8月のインフレ率(前年同月比)は全国で6.5%、首都ウランバートルは6.2%となった。BOMは現状のモンゴル経済について、次のとおり分析している。
経済が活発化し、国産品や輸入品、教育サービスの価格が予想以上に上昇した。補正予算の影響により2025年は内需が拡大すると見込まれ、主要貿易相手国のインフレ率は低く、為替レートも相対的に安定することから、インフレ率は中期的に目標レンジ(注1)を維持するとみられる。
2024年上半期の実質GDP成長率は5.6%だった。鉱山、物流分野の成長率が高く、家計と政府の支出が活発化し、非農業分野の成長が主な後押しとなった。石炭輸出量の増加や歳出増加で、経済成長は高い水準を維持する見込みだ。
地政学的状況に関連する基本的リスクは引き続き存在する。地政学的リスク、不確実性、グリーン化により、金と銅の価格が高水準を維持する一方、石炭、鉄鉱石の価格は低下する傾向にある。
これら経済状況から、BOMの金融政策委員会は、金融緩和を行うことで中期的に持続可能な成長を支えるため、政策金利の引き下げを決定した。また、銀行セクターの信用拡大を加速し、消費や輸入を促進し、内需を刺激し、金融セクターのリスク蓄積を防止する目的で、法定準備預金率を2.0ポイント引き上げ、10%とすることを決定した(注2)。さらに、信用の伸びが拡大する状況で現在の狭い政策金利の幅は短期金融市場の活動に悪影響を及ぼし、取引数を制限しているとした上で、政策金利の誘導目標レンジを政策金利±2ポイントの幅に広げることを決定した(注3)。
BOMはまた、これらの措置はインフレ率を目標水準で安定させ、中期的にマクロ経済と金融の安定を確保するという政府の政策とも合致していると述べた。
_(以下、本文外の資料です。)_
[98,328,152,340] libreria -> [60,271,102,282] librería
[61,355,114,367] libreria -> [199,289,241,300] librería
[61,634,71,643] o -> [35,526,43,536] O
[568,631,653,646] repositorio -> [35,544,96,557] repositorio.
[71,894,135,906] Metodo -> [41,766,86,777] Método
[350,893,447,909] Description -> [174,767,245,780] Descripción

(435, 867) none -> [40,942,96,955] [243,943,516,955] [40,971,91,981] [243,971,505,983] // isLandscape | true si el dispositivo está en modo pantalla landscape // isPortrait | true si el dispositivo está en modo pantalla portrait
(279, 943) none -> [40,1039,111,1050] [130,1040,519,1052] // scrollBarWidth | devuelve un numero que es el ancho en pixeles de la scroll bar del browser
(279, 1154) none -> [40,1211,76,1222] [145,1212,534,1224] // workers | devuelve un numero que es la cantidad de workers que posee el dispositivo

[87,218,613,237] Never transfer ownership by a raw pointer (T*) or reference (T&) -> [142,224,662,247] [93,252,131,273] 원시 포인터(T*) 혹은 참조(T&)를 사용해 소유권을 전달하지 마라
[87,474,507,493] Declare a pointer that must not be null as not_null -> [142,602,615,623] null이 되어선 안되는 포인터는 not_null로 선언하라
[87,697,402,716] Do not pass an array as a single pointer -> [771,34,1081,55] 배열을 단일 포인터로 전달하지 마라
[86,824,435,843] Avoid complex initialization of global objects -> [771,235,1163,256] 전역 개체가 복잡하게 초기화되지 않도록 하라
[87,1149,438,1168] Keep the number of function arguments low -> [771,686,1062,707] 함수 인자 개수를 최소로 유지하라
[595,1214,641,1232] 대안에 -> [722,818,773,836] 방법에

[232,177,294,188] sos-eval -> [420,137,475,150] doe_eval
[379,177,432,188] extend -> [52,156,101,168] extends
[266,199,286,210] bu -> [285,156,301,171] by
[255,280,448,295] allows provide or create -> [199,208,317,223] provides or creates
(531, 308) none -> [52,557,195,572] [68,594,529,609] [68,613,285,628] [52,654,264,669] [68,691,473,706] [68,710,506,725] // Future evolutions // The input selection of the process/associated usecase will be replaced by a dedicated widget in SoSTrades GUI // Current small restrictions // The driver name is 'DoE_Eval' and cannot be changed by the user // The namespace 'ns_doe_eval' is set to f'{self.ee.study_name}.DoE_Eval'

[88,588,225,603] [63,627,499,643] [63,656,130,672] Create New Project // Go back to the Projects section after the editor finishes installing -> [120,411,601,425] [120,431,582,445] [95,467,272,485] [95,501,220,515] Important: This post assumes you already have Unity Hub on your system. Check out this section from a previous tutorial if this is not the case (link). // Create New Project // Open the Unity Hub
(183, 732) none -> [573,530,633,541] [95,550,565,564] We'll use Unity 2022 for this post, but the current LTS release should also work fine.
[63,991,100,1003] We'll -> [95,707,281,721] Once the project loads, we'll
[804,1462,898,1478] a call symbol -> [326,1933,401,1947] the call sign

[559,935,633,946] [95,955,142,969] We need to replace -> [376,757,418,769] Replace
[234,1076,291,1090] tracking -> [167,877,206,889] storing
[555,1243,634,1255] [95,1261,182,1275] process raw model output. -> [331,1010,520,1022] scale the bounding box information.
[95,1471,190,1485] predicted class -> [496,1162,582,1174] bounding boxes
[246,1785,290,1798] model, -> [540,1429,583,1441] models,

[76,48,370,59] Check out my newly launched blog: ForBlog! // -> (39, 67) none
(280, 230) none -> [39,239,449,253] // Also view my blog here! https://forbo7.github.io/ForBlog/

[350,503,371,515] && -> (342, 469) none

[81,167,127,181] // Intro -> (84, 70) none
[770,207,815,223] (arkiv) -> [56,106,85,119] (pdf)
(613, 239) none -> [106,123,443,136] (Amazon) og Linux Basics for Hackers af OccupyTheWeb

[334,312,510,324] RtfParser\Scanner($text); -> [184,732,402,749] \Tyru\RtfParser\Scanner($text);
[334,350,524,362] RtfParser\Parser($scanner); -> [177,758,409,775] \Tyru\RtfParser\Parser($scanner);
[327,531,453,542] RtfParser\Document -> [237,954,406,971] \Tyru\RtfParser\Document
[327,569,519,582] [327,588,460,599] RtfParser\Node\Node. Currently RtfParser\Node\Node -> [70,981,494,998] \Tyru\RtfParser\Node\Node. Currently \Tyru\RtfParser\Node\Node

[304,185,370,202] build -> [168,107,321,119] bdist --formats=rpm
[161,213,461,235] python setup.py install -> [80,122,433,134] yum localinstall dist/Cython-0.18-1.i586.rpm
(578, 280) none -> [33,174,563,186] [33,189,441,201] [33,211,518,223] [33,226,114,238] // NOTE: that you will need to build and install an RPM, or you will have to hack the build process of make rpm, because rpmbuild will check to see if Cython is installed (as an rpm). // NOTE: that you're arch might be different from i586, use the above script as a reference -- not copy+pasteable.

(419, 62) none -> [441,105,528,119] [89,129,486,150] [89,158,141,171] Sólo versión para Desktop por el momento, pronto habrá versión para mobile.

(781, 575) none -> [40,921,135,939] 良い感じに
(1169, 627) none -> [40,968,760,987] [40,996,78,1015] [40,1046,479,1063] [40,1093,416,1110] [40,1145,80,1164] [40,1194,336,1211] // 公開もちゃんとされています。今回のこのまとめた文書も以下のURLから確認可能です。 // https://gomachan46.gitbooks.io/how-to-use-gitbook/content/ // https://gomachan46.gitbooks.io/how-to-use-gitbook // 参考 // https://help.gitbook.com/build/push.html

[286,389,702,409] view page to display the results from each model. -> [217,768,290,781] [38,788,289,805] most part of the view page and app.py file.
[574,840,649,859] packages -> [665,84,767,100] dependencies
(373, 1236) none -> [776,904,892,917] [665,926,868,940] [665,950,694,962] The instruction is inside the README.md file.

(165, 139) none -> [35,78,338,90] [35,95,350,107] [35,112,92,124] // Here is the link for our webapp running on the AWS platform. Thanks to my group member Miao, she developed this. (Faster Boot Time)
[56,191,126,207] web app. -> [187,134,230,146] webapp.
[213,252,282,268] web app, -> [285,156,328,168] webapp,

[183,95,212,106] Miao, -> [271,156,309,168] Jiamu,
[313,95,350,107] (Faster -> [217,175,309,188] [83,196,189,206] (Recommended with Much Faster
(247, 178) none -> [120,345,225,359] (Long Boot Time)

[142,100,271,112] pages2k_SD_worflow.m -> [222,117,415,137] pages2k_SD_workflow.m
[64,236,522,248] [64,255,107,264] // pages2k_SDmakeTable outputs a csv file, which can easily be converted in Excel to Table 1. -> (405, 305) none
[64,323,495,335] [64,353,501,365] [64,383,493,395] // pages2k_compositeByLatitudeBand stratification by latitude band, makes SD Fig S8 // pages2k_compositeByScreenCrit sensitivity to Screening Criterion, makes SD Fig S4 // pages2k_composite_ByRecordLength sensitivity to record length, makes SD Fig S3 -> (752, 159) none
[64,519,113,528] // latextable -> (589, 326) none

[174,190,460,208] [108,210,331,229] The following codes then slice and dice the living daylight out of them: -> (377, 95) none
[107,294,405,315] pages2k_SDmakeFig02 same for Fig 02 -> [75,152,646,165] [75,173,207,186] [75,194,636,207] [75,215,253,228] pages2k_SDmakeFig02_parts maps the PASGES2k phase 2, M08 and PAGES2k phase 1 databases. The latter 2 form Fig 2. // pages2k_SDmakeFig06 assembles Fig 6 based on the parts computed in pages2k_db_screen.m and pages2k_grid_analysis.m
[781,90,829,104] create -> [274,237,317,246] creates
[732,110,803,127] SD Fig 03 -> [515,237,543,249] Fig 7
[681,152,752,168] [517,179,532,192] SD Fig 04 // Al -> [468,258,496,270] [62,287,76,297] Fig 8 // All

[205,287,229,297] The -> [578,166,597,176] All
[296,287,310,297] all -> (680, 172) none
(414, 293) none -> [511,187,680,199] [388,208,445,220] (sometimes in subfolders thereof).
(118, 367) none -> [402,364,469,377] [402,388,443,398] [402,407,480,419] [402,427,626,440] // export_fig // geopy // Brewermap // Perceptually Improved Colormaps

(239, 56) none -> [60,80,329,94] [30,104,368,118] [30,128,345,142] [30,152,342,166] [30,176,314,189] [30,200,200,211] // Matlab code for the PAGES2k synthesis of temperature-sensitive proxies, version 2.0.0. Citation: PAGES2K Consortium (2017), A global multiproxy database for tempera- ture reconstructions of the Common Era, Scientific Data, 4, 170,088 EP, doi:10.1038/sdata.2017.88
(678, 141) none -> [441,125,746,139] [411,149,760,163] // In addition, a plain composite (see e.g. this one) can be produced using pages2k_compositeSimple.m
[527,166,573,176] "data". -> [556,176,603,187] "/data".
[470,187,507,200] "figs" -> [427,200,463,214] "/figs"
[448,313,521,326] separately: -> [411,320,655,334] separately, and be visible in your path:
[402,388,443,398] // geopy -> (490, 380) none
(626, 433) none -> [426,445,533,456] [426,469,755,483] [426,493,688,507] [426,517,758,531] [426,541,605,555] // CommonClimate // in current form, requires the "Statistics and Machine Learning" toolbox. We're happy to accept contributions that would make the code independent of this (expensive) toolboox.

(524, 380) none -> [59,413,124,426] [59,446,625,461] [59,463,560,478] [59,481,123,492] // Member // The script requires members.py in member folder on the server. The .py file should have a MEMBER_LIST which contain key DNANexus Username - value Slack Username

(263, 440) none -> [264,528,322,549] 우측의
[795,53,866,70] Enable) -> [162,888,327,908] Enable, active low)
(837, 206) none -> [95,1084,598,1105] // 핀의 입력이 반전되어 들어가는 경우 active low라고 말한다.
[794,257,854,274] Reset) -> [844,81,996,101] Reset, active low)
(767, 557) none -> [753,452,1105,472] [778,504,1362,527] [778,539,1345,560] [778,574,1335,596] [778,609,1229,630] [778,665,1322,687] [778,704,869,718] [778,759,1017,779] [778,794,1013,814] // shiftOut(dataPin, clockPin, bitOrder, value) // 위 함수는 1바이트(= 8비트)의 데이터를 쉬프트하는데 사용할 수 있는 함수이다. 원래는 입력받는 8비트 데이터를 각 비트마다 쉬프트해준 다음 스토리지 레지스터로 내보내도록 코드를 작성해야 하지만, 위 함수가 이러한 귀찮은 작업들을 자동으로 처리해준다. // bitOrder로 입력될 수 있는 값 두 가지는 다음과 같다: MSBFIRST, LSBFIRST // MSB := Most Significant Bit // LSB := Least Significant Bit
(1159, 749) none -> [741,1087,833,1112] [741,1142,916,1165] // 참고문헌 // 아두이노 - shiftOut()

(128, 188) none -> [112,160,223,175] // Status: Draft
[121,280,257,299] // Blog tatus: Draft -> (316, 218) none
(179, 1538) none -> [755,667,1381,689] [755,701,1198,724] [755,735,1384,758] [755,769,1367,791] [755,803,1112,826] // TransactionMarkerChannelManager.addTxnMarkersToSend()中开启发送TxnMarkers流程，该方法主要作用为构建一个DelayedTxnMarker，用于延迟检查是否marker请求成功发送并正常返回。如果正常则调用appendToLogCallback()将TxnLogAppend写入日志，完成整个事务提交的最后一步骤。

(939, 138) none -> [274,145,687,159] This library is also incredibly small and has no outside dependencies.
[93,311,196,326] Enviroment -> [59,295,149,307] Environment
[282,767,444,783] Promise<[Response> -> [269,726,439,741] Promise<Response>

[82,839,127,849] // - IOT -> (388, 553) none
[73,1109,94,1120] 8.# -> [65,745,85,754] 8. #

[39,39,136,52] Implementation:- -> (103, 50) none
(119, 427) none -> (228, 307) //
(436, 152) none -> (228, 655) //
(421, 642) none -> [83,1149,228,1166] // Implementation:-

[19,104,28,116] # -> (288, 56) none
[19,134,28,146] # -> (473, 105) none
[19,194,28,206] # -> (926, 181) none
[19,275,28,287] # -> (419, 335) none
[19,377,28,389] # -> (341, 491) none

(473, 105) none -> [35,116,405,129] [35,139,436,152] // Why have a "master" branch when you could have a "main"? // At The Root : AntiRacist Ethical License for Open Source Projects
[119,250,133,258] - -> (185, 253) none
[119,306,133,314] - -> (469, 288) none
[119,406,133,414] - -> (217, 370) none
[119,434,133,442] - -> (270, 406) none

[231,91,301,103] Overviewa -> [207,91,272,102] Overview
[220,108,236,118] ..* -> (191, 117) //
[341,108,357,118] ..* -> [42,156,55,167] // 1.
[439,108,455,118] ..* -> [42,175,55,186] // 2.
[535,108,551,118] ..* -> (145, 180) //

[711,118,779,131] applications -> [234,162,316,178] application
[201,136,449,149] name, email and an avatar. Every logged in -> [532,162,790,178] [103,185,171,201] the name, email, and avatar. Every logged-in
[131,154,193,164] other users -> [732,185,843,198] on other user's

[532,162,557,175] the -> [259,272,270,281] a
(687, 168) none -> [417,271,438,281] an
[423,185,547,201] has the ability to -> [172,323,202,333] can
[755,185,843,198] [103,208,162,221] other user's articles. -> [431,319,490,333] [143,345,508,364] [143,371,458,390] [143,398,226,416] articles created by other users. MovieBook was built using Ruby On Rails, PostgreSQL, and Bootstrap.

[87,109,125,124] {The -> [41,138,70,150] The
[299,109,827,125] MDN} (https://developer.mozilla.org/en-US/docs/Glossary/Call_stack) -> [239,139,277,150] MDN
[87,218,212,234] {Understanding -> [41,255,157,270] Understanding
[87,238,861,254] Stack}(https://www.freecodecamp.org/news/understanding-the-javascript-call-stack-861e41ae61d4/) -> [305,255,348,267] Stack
今後も国内外の経済環境やインフレ見通しの変化に応じて、通貨政策委員会はその都度必要な措置を実施し続けるとした。
(注1)BOMはインフレ率の目標範囲を4~8%と定めている。
(注2)2022年9月20日の通貨政策決定会合で、市中銀行が360日以上の期間で外国市場から社債や融資により新たに調達した資金は法定準備預金額から差し引くことを認めていた(2022年10月14日記事参照)。
(注3)2023年3月15日の通貨政策決定会合で、政策金利の誘導目標レンジを±1ポイントの幅に狭めていた。